Sidetracked



Why can’t the world revolve around me?

I am so naive sometimes.
Last Friday I bounded into Nancy the Job Finder's office, ready to tell her about all the wonderful work experience I have; how much I've been preparing myself for a career by taking on jobs that will fill my portfolio to the brim and stand out on my resume.

My plan was to walk in and tell her, "I want to work for Texas Monthly. Nancy the Job Finder, make it happen!"

Of course, our meeting was nothing like that at all.

I told her that I want to move to Austin after I graduate and I've been looking at jobs online and can't find ANYTHING in Austin and I need help or my life is just going to end right now.

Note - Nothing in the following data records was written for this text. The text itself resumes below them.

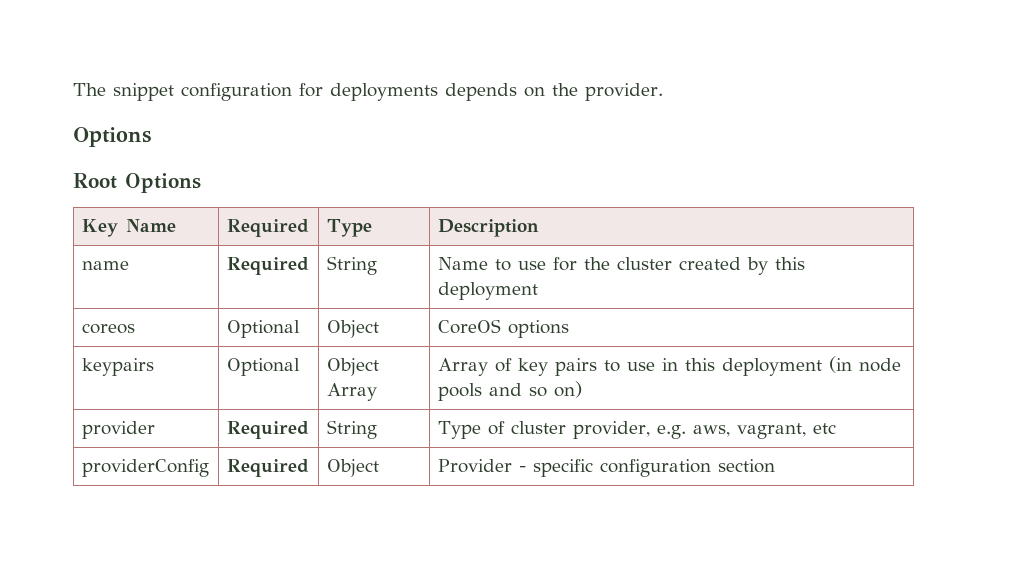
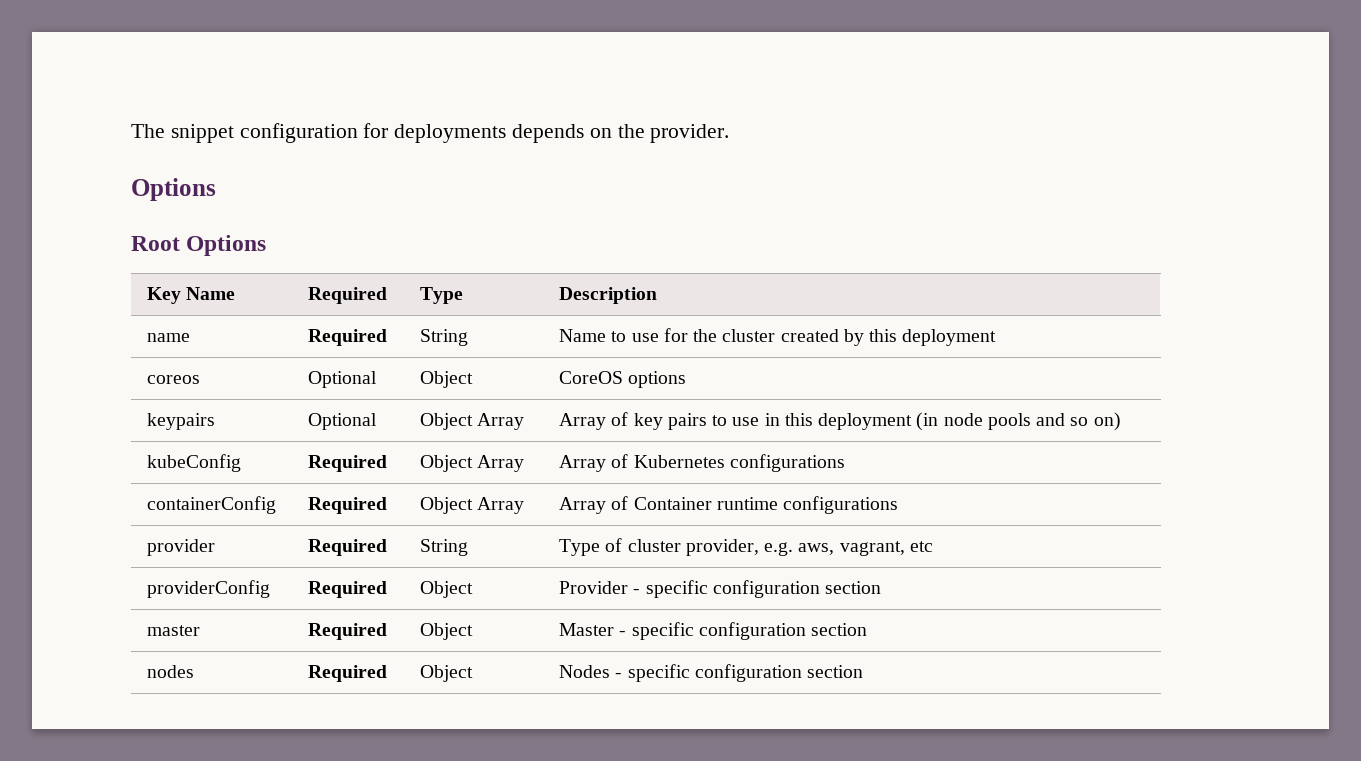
+ kubeConfig | Required | Object Array | Array of Kubernetes configurations
+ containerConfig | Required | Object Array | Array of Container runtime configurations
+ master | Required | Object | Master - specific configuration section
+ nodes | Required | Object | Nodes - specific configuration section

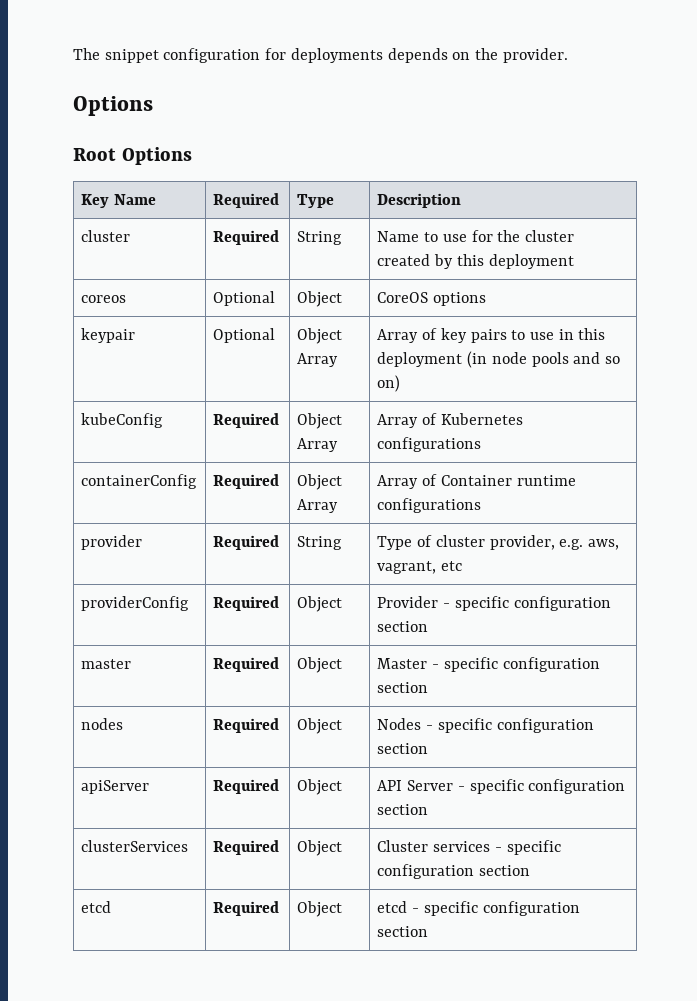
- name | Required | String | Name to use for the cluster created by this deployment
+ cluster | Required | String | Name to use for the cluster created by this deployment
- keypairs | Optional | Object Array | Array of key pairs to use in this deployment (in node pools and so on)
+ keypair | Optional | Object Array | Array of key pairs to use in this deployment (in node pools and so on)
+ apiServer | Required | Object | API Server - specific configuration section
+ clusterServices | Required | Object | Cluster services - specific configuration section
+ etcd | Required | Object | etcd - specific configuration section

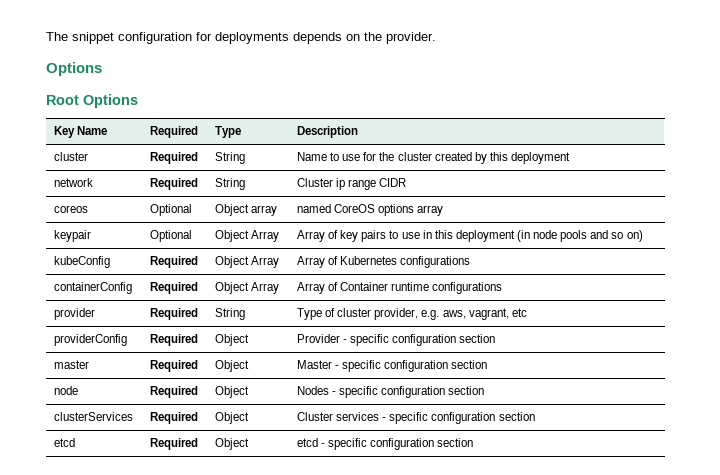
+ network | Required | String | Cluster ip range CIDR
- coreos | Optional | Object | CoreOS options
+ coreos | Optional | Object array | named CoreOS options array
- nodes | Required | Object | Nodes - specific configuration section
+ node | Required | Object | Nodes - specific configuration section
- apiServer | Required | Object | API Server - specific configuration section

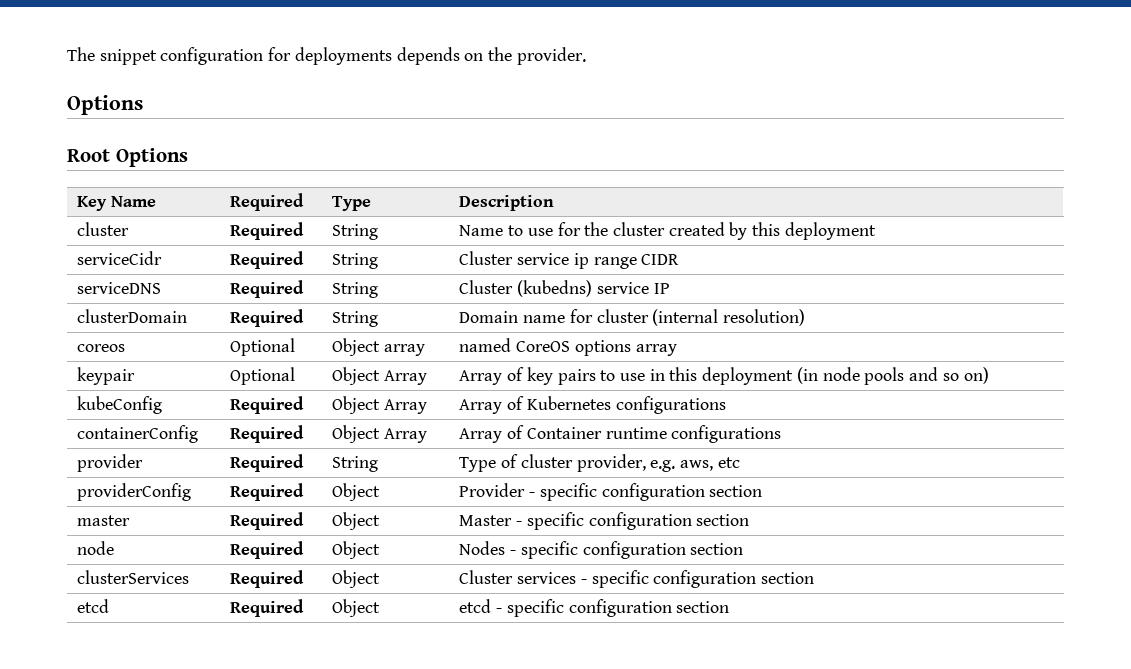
- network | Required | String | Cluster ip range CIDR
+ serviceCidr | Required | String | Cluster service ip range CIDR
+ serviceDNS | Required | String | Cluster (kubedns) service IP
+ clusterDomain | Required | String | Domain name for cluster (internal resolution)
- provider | Required | String | Type of cluster provider, e.g. aws, vagrant, etc
+ provider | Required | String | Type of cluster provider, e.g. aws, etc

She was not sympathetic. In fact, she discouraged me even more by telling me about a young woman that moved to Austin last year and spent six months looking for a job, only to get her teaching certification and now teaches high school journalism. Ugh.
Nancy the Job Finder might as well have punched me in the gut right then. I left her office deflated.

So, I've been thinking about this all week, which has led me to obsess about it and work myself into a couple of near panic attacks. Not good.

Maybe thinking I could get a job at a wonderful magazine right out of college was stupid, but I have prepared myself quite well for something close to my dream job of the moment.

There's got to be something amazing waiting for me down there. I just have to find it.